3.5.2. Types of analyzers and their settings

3.5.2. Types of analyzers and their settings
Prev	3.5. Interlinearization mode	Next

The following analyzers are distributed with ELAN:

Parse Analyzer
Gloss Analyzer
Lexicon Analyzer (a combination of the Parse and Gloss analyzers)
Whitespace Analyzer

Figure 3.30. Analyzer settings configuration panel

The names are somewhat misleading; all of the Parse, Gloss and Lexicon analyzers require access to a lexicon. The Parse analyzer morphologically parses annotations from a word (or token) level tier, based on lexical units (prefixes, stems, suffixes etc.) available in the lexicon (internally the parser is implemented as a state machine with a stack). The results are shown as parse suggestions in a suggestion window from which the user can select one. This analyzer requires one source tier and one target tier, where the target is of a subdivision tier type.

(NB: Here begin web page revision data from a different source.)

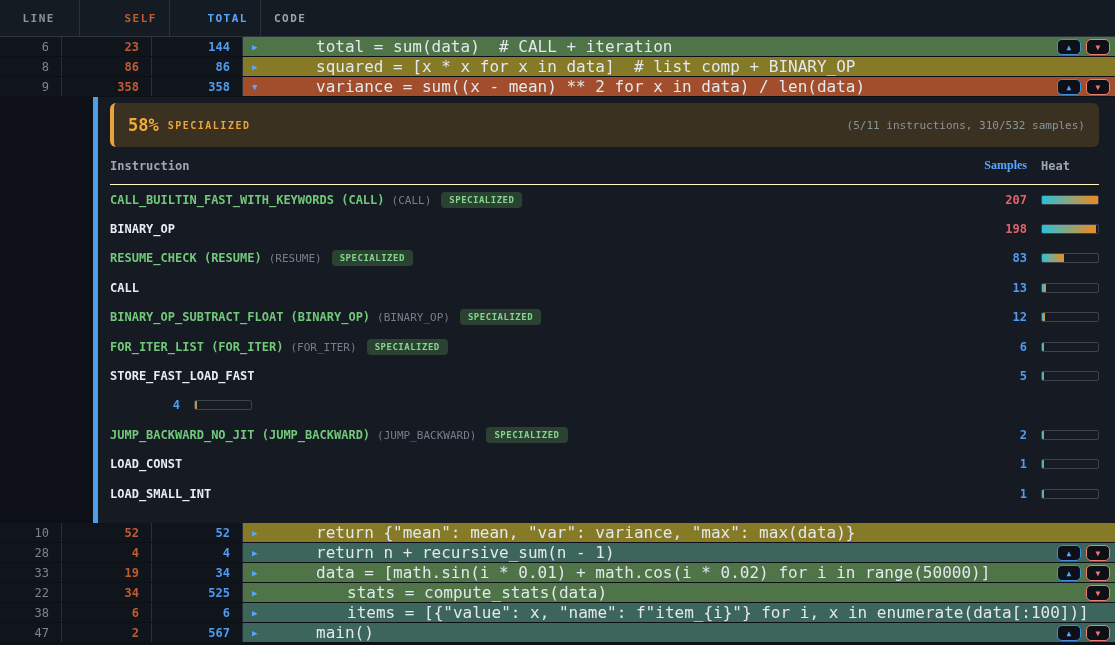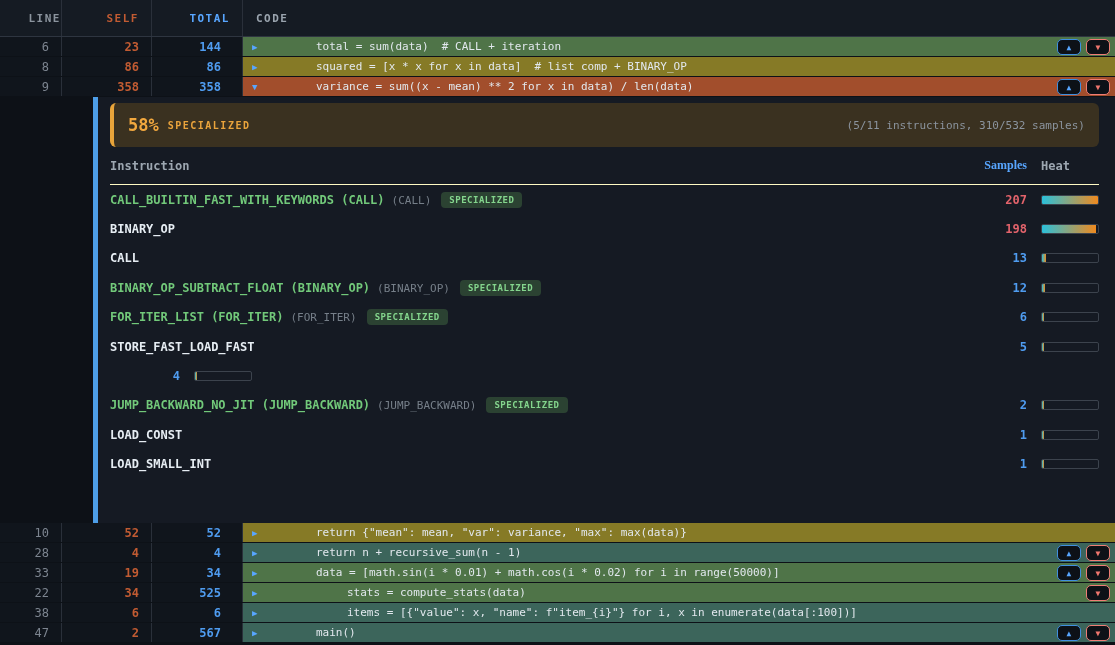--- a/index.html
+++ b/index.html
@@ -10,7 +10,7 @@
   .tbl-header { display:flex; height:37px; background:#151b23; border-bottom:1px solid #2e3540; }
   .tbl-header .hcell { display:flex; align-items:center; font-size:11px; font-weight:bold;
                        letter-spacing:1.5px; color:#8b949e; border-right:1px solid #2a303a; }
-  .hcell.h-line  { width:62px;  justify-content:flex-end; padding-right:0; }
+  .hcell.h-line  { width:80px;  justify-content:flex-end; padding-right:24px; }
   .hcell.h-self  { width:90px;  justify-content:flex-end; padding-right:12px; color:#c15b32; }
   .hcell.h-total { width:91px;  justify-content:flex-end; padding-right:12px; color:#58a6ff; }
   .hcell.h-code  { flex:1; padding-left:13px; color:#9aa4ae; border-right:none; }

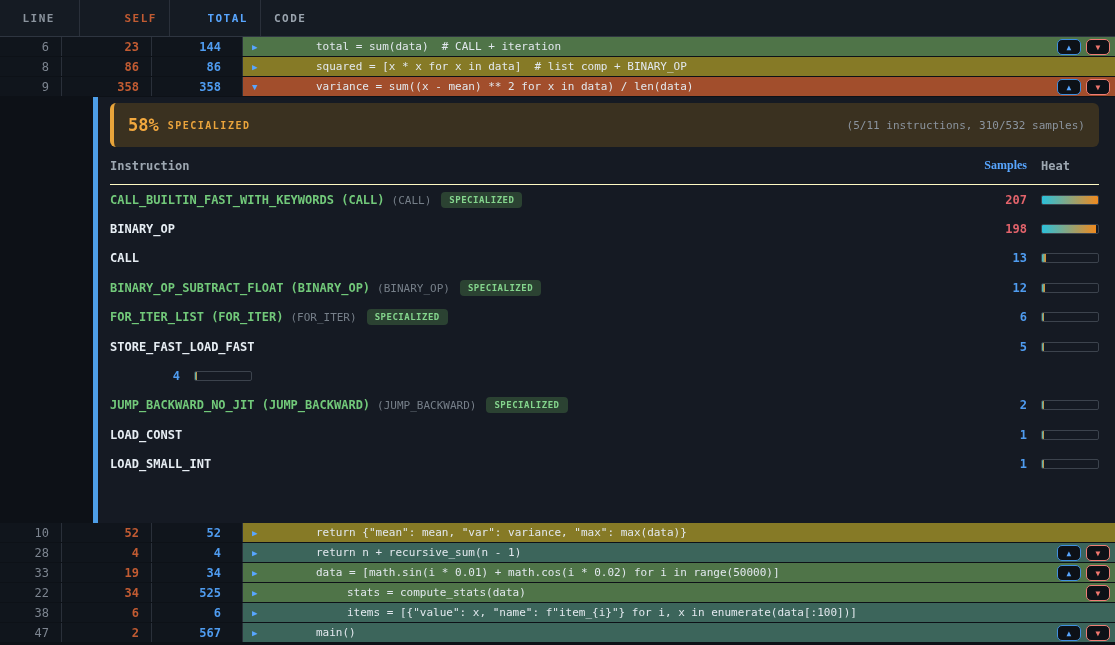--- a/index.html
+++ b/index.html
@@ -22,7 +22,7 @@
                   background:#10151c; border-right:1px solid #2a303a; }
   .cell.c-self  { width:90px; justify-content:flex-end; padding-right:12px; color:#c15b32;
                   font-weight:bold; background:#10151c; border-right:1px solid #2a303a; }
-  .cell.c-total { width:91px; justify-content:flex-end; padding-right:21px; color:#4f9cf0;
+  .cell.c-total { width:91px; justify-content:flex-end; padding-right:12px; color:#4f9cf0;
                   font-weight:bold; background:#10151c; border-right:1px solid #2a303a; }
   .cell.c-code  { flex:1; position:relative; padding-left:9px; }
   .heat-green { background:#4f7448; }

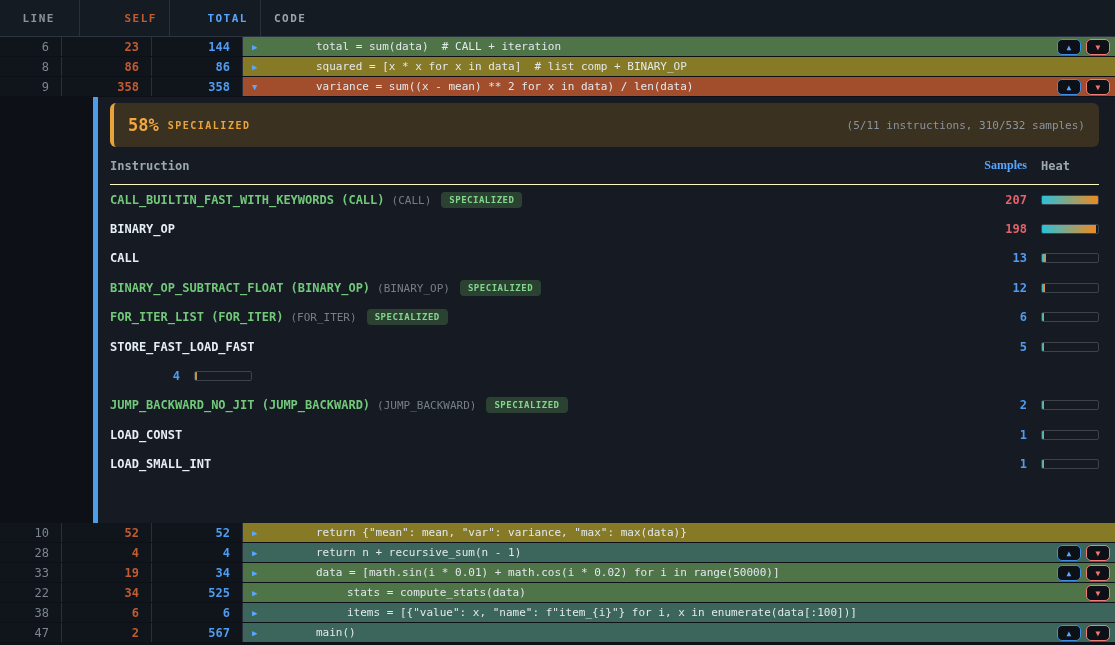--- a/index.html
+++ b/index.html
@@ -30,7 +30,7 @@
   .heat-red   { background:#a24e2c; }
   .heat-teal  { background:#3c655b; }
   .expander { width:20px; font-size:9px; color:#58a6ff; cursor:pointer; flex:0 0 auto; }
-  .code-text { font-size:11px; color:#e2e8ee; white-space:pre; padding-left:44px; }
+  .code-text { font-size:16px; color:#e2e8ee; white-space:pre; padding-left:44px; }
   .code-text.indent-2 { padding-left:75px; }
   .row-buttons { position:absolute; right:5px; top:2px; display:flex; gap:5px; }
   .nav-btn { width:24px; height:16px; background:#0d1117; border-radius:5px; font-size:8px;

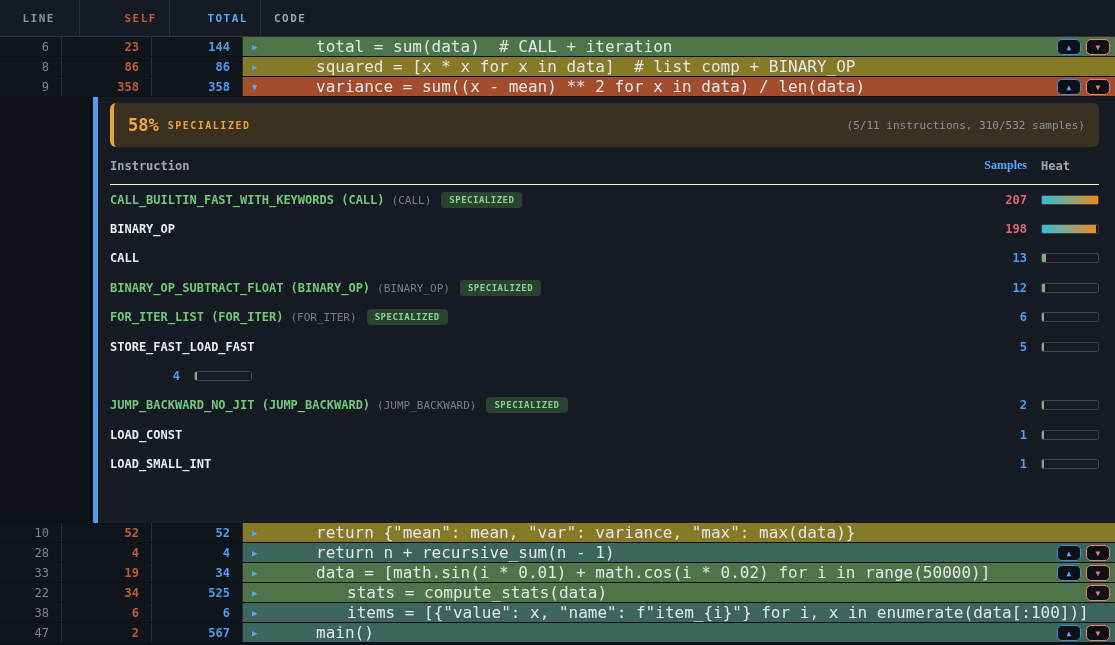--- a/index.html
+++ b/index.html
@@ -155,6 +155,17 @@
     </div>
   </div>
         <div class="inst-row">
+    <div class="inst-name specialized">
+      <span>RESUME_CHECK (RESUME)</span><span class="inst-base">(RESUME)</span><span class="inst-badge">SPECIALIZED</span>
+    </div>
+    <div class="inst-samples">83</div>
+    <div class="inst-heat">
+      <div class="heat-bar">
+        <div class="heat-fill" style="width: 40.0966%;"></div>
+      </div>
+    </div>
+  </div>
+        <div class="inst-row">
     <div class="inst-name">
       <span>CALL</span>
     </div>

The Gloss analyzer looks up the source annotation in the lexicon and lists all glosses found in the matched entries. The results are again presented as suggestions from which the user can select one. This analyzer requires one source tier and one target tier, where the target is of a symbolic association tier type.

The Lexicon analyzer is a combination of the parse and the gloss analyzer. By configuring the lexicon analyzer, the source tier containing the annotations will both be parsed and glossed in one action. This analyzer requires one source tier and two target tiers.

The Whitespace analyzer splits the selected source annotation at white spaces and places the result on the target tier. It does not need any user confirmation. This analyzer requires one source tier and one target tier, where the target is of a subdivision tier type. Currently the behavior of this analyzer can not be configured (e.g. with respect to treatment of punctuation marks), this might be added in the future.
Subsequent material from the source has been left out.